Give back exactly the stretch of data below from the line holding "- 9. Add SLF4J" through the line holding "(located in: <DEPLOY_HOME>/Tomcat-6.0.37/webapps).", both ends included, and leave the remaining lines out.

═════ Data for the task

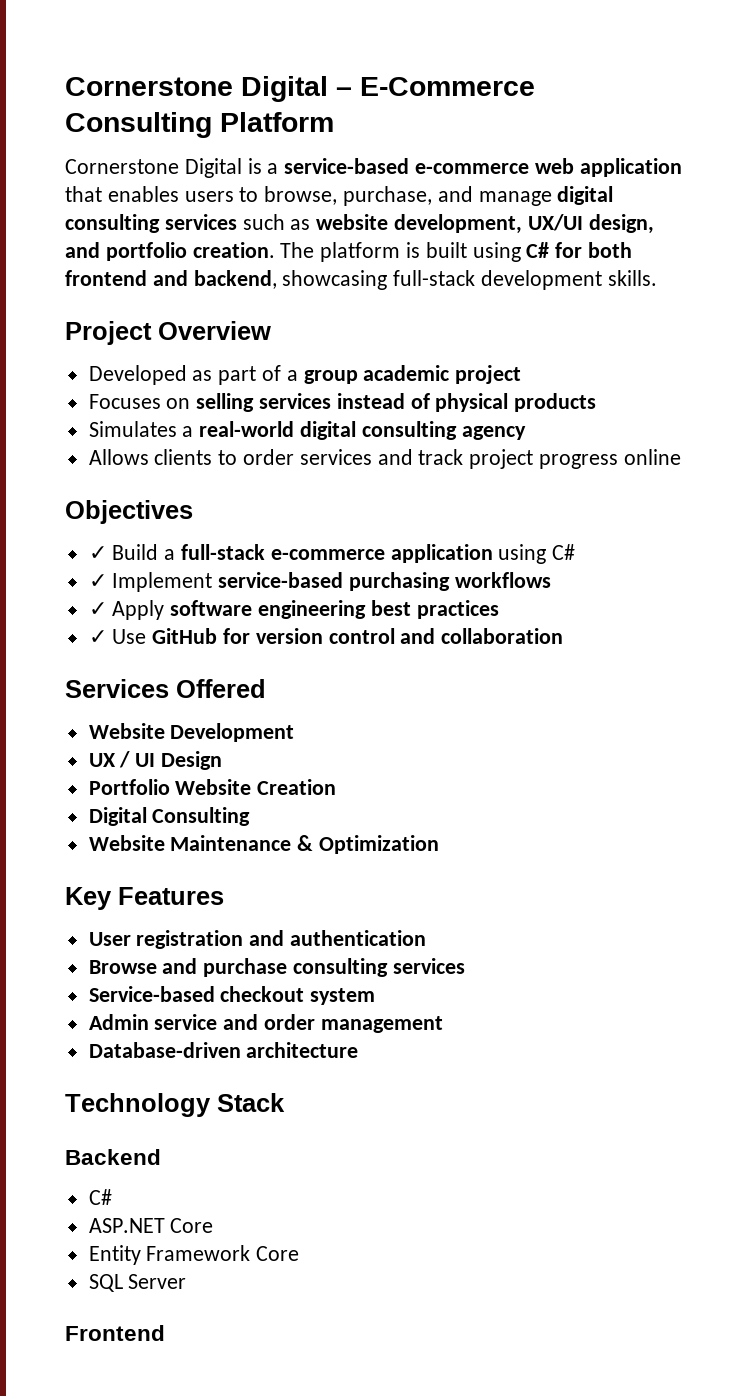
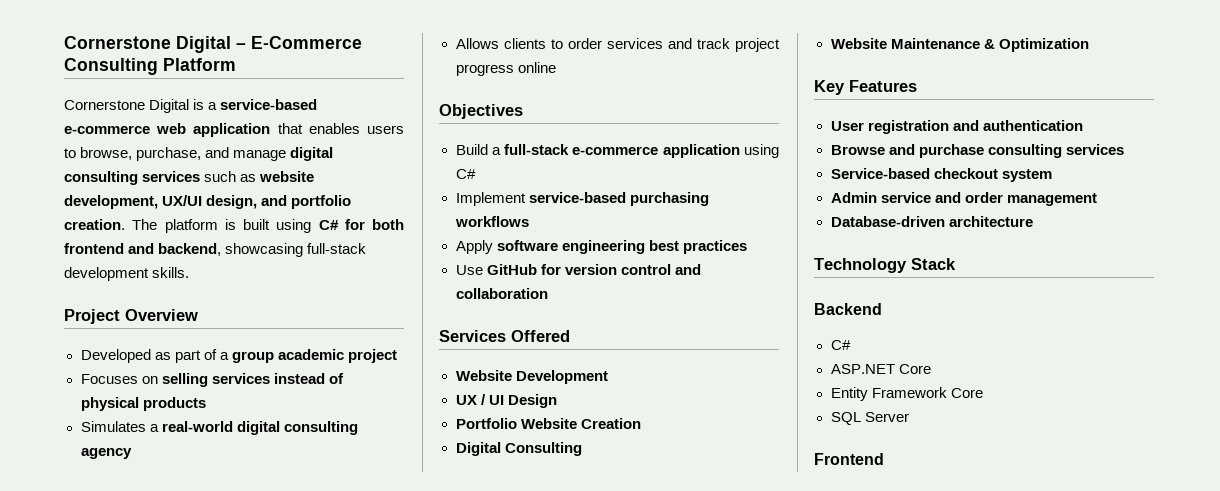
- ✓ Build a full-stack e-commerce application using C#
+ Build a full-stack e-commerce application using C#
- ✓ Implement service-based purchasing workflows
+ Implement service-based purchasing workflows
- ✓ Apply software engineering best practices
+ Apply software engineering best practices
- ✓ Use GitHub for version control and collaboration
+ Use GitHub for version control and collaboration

══════════
═════ Data for the task

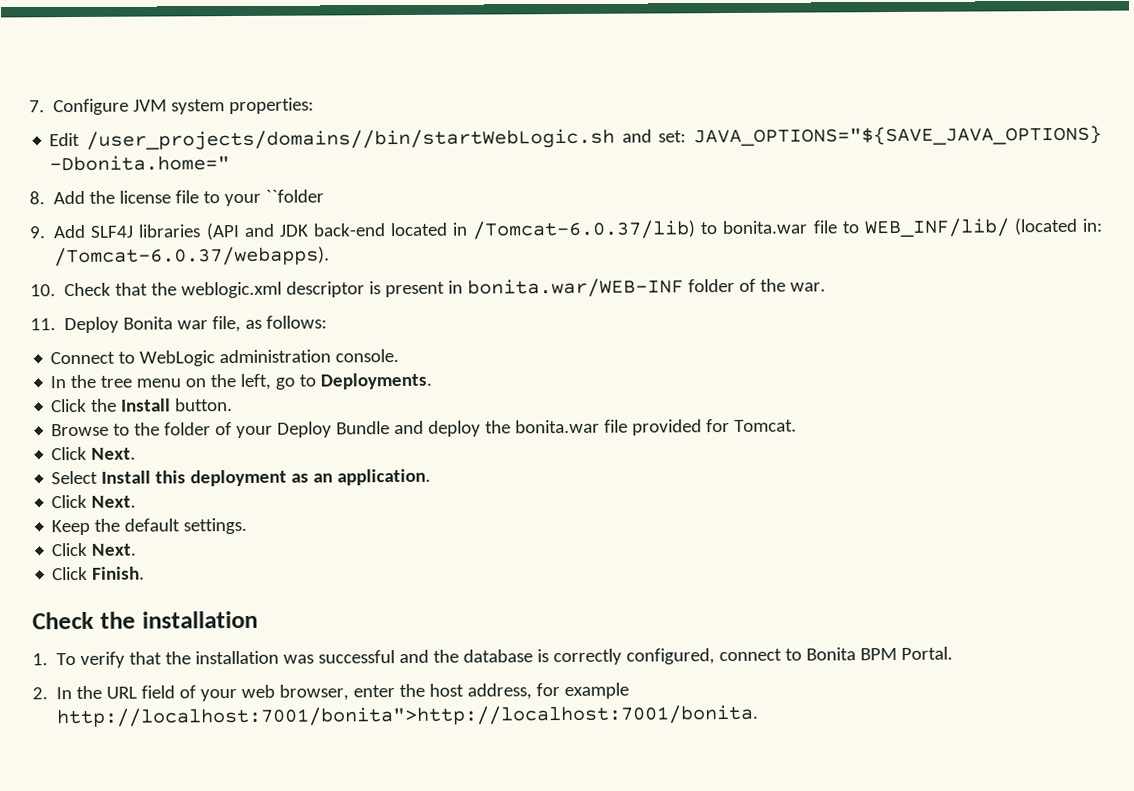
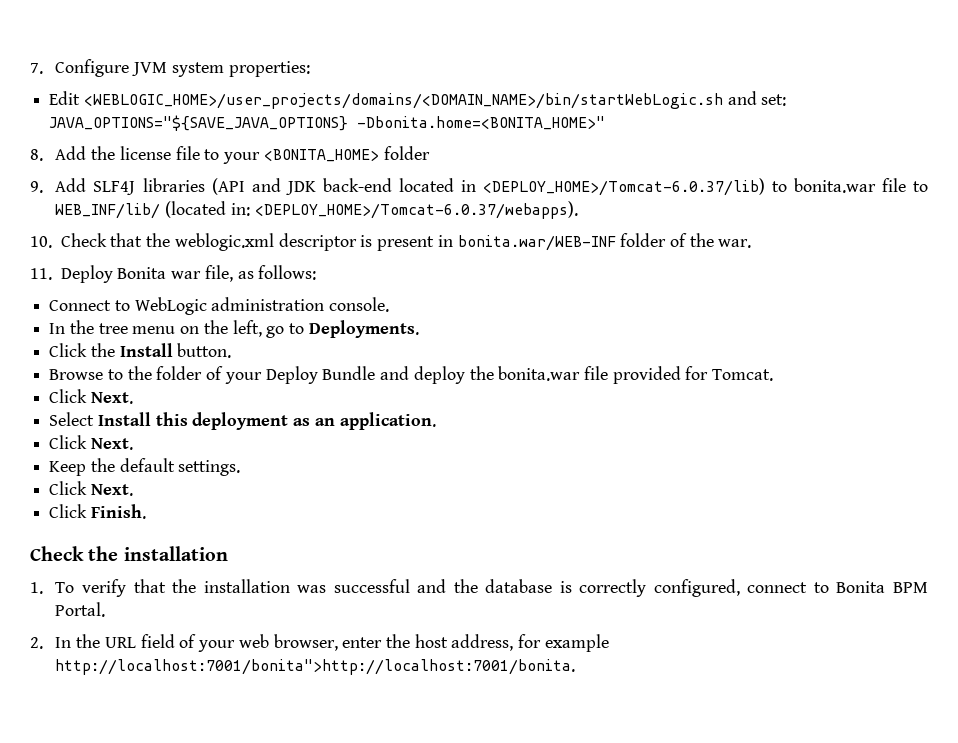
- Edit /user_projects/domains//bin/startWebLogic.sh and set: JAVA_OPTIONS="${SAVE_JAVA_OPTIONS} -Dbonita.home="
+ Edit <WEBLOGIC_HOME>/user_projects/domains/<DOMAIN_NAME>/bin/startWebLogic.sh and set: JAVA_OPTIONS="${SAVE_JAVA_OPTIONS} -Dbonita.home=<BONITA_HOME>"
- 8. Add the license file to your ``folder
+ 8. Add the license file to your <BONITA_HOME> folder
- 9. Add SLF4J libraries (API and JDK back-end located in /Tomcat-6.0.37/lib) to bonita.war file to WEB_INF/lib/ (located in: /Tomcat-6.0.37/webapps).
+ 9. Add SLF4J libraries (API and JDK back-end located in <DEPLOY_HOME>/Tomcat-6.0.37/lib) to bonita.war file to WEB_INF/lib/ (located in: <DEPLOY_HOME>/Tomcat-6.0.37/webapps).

══════════
═════ Data for the task

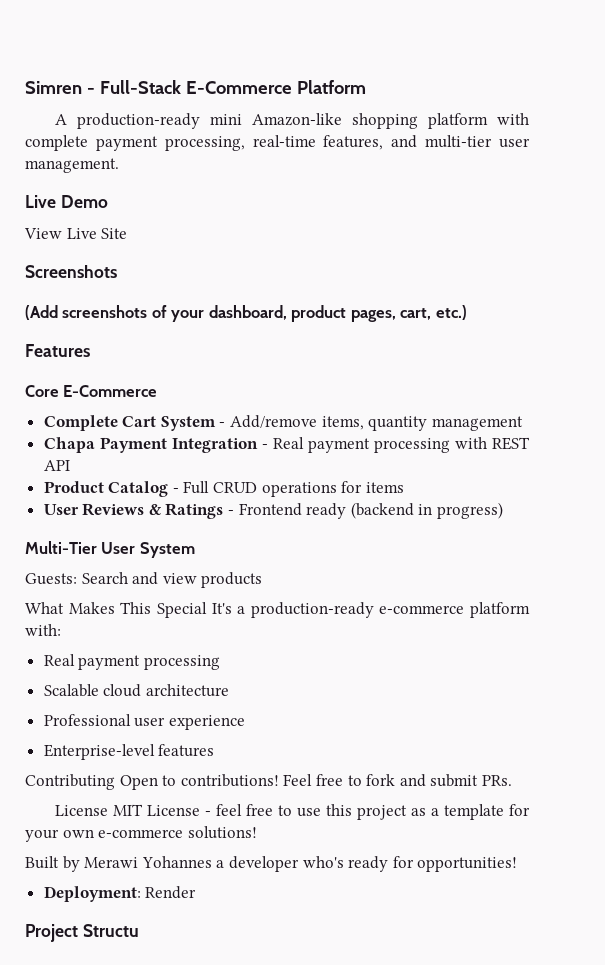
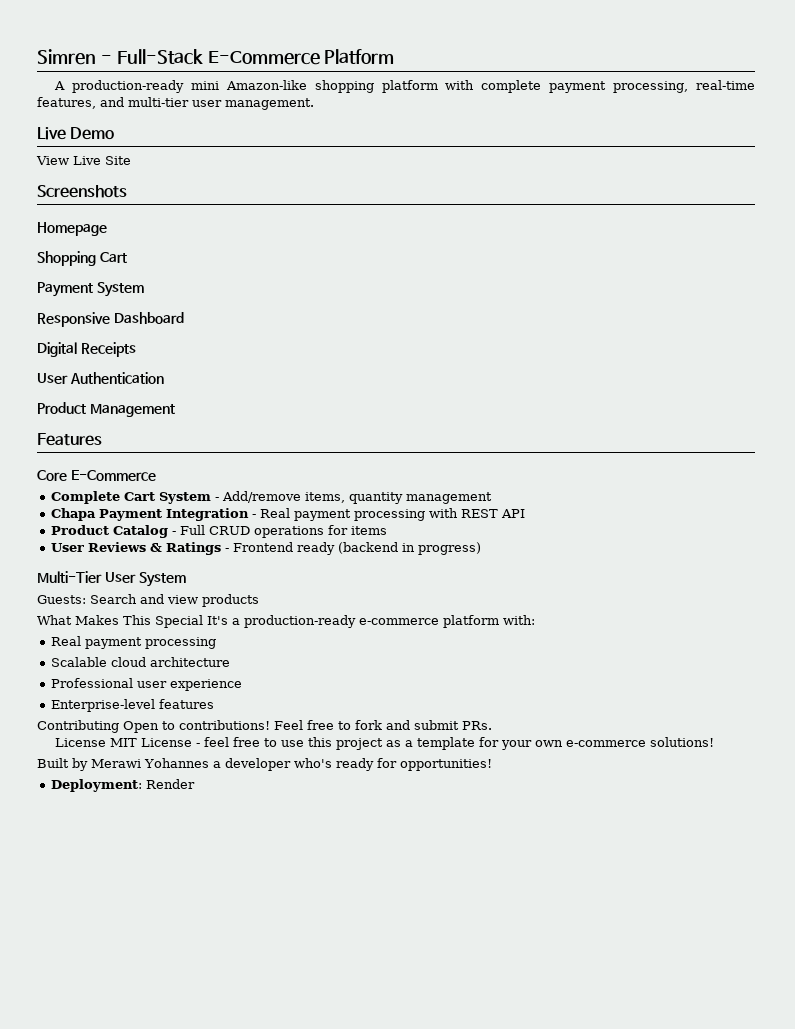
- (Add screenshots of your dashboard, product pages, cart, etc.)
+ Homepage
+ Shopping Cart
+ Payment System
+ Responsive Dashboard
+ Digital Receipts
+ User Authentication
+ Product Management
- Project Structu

══════════

Your response –
- 9. Add SLF4J libraries (API and JDK back-end located in /Tomcat-6.0.37/lib) to bonita.war file to WEB_INF/lib/ (located in: /Tomcat-6.0.37/webapps).
+ 9. Add SLF4J libraries (API and JDK back-end located in <DEPLOY_HOME>/Tomcat-6.0.37/lib) to bonita.war file to WEB_INF/lib/ (located in: <DEPLOY_HOME>/Tomcat-6.0.37/webapps).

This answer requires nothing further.